An explanation of tensors as type constructors is postscript for fellow Haskell enthusiasts.

#### Gaining Intuition Through the Classical Approach

The ‘classical’ approach to tensor theory views tensors as multidimensional arrays that are $n$D generalizations of 0D scalars, 1D vectors, and 2D matrices. The ‘components’ of the tensor are the indices of the array.

We can then visualize a higher-order analogue of matrix rows and columns as fiber. A fiber is defined by fixing every index but one, where a slice is defined by fixing two indices.

An algebra is a bilinear product distributive over vector addition (no commutatitvity, associativity, or identity required). In this article, I will use the word “algebra” to mean “associative algebra with unit.”

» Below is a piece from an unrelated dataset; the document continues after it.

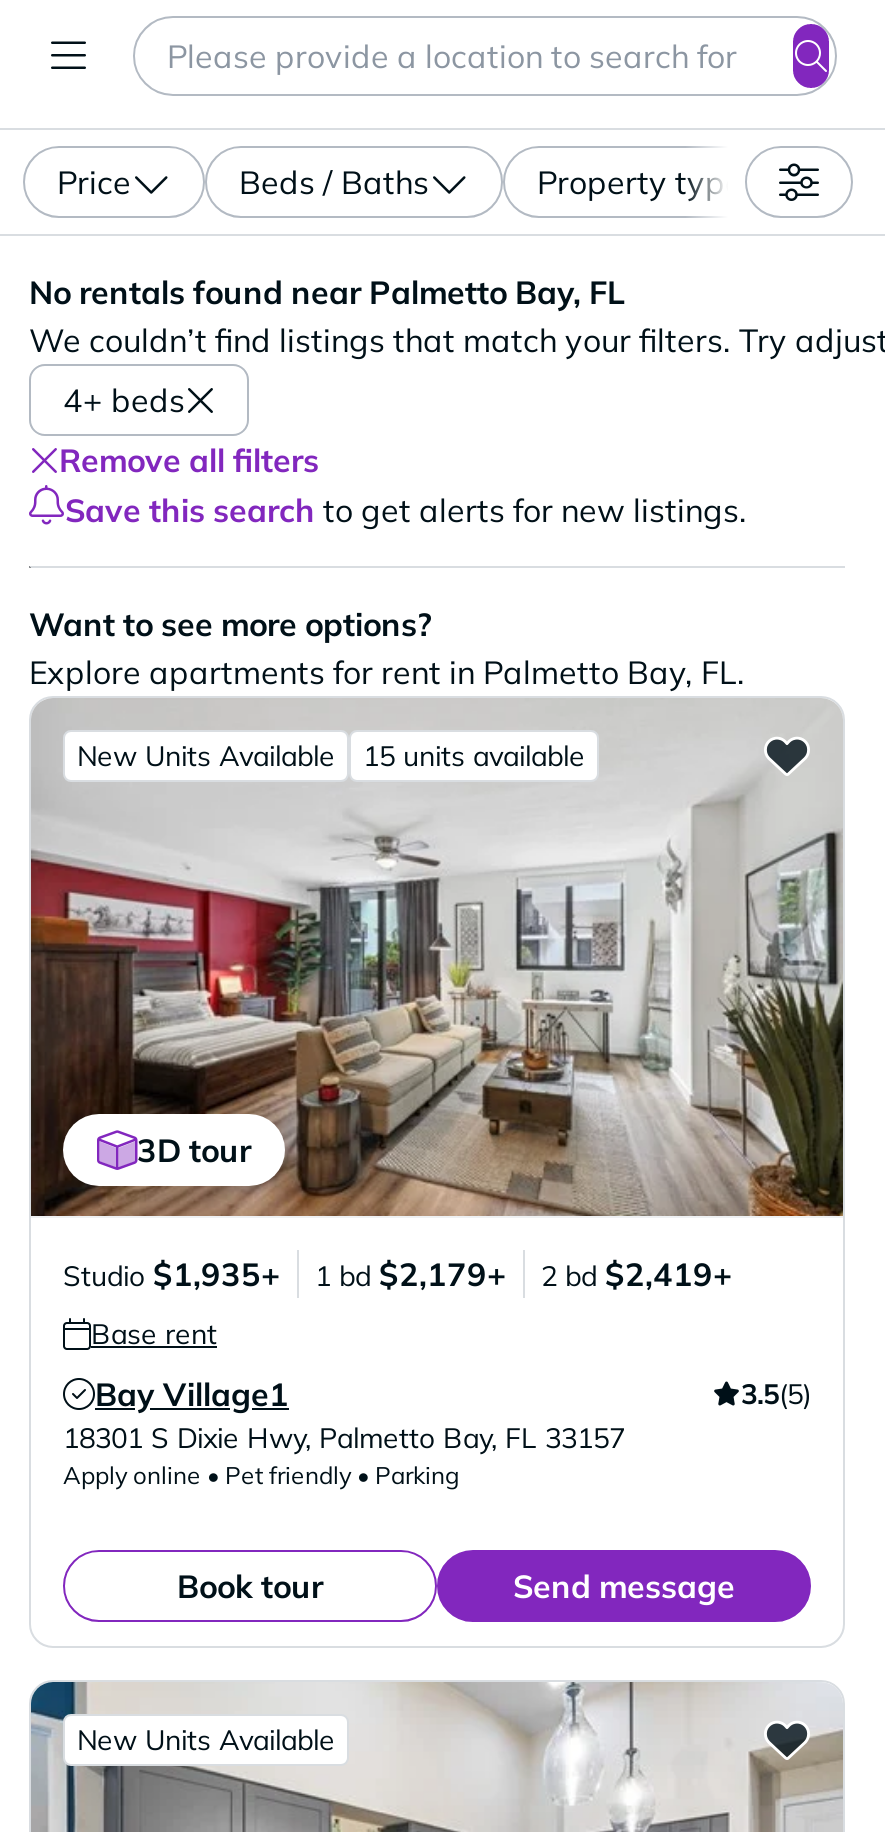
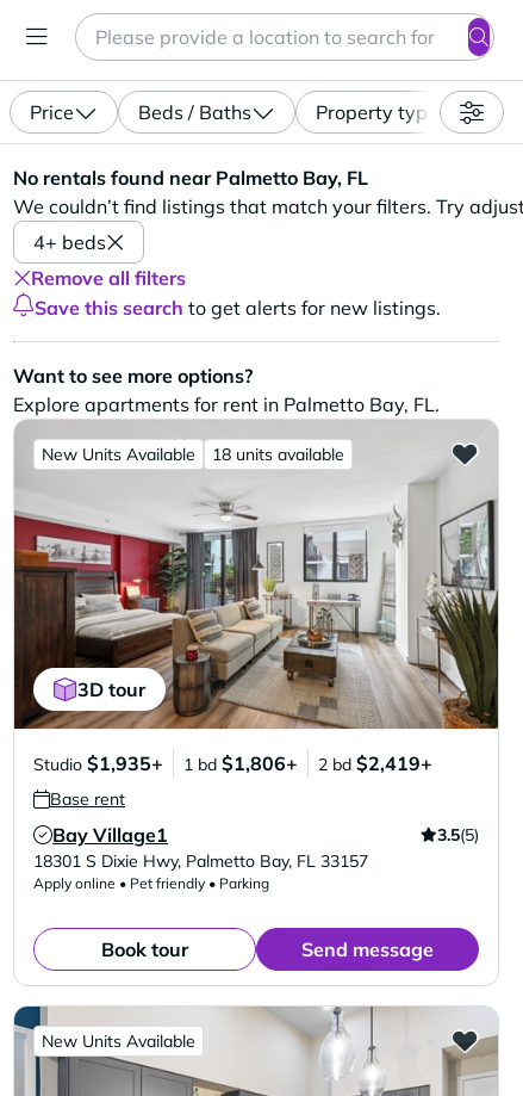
[363,738,585,774] 15 units available -> [212,444,344,465] 18 units available
[63,1254,733,1294] Studio $1,935+ 1 bd $2,179+ 2 bd $2,419+ -> [33,751,432,775] Studio $1,935+ 1 bd $1,806+ 2 bd $2,419+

#### Gluing Stuff Together to Make Other Stuff

A monoid is a set with a binary operation (let’s call it multiplication and denote it as infix *). We demand that this operation:

• has a special identity element $1$ such that $1*a=a*1=a$
• is associative, $(a * b) * c = (a * b) * c$

The easiest way to understand a free monoid is to construct one.

1. Pick a set, any set, and call it the set of generators.

• Assign letters of the alphabet to your generators. Say, you have less than 26 generators and you call them $a, b, c$, etc.

2. Add one more element to the set and call it the unit.

• Reserve the empty string (which I’ll denote $””$) for your unit element.

3. Define multiplication by unit to always return the other muliplicand.

• “”a = a

4. For every pair of generators, create a new element and call it their product.

• When asked for the product of, say, $a$ and $t$, call it $at$. The product of $c$ and $at$ will be $cat$, the product of $ca$ with $t$ is also $cat$.

As you can see a free monoid generated by an alphabet is equivalent to the set of strings, with product defined as string concatenation.

Lists are free monoids. Take any finite or infinite set and create ordered lists of its elements. Your unit element is the empty list, and “multiplication” is the concatenation of lists. Strings are just a special type of lists based on a finite set of generators. But you can have lists of integers, 3-D points, or even lists of lists.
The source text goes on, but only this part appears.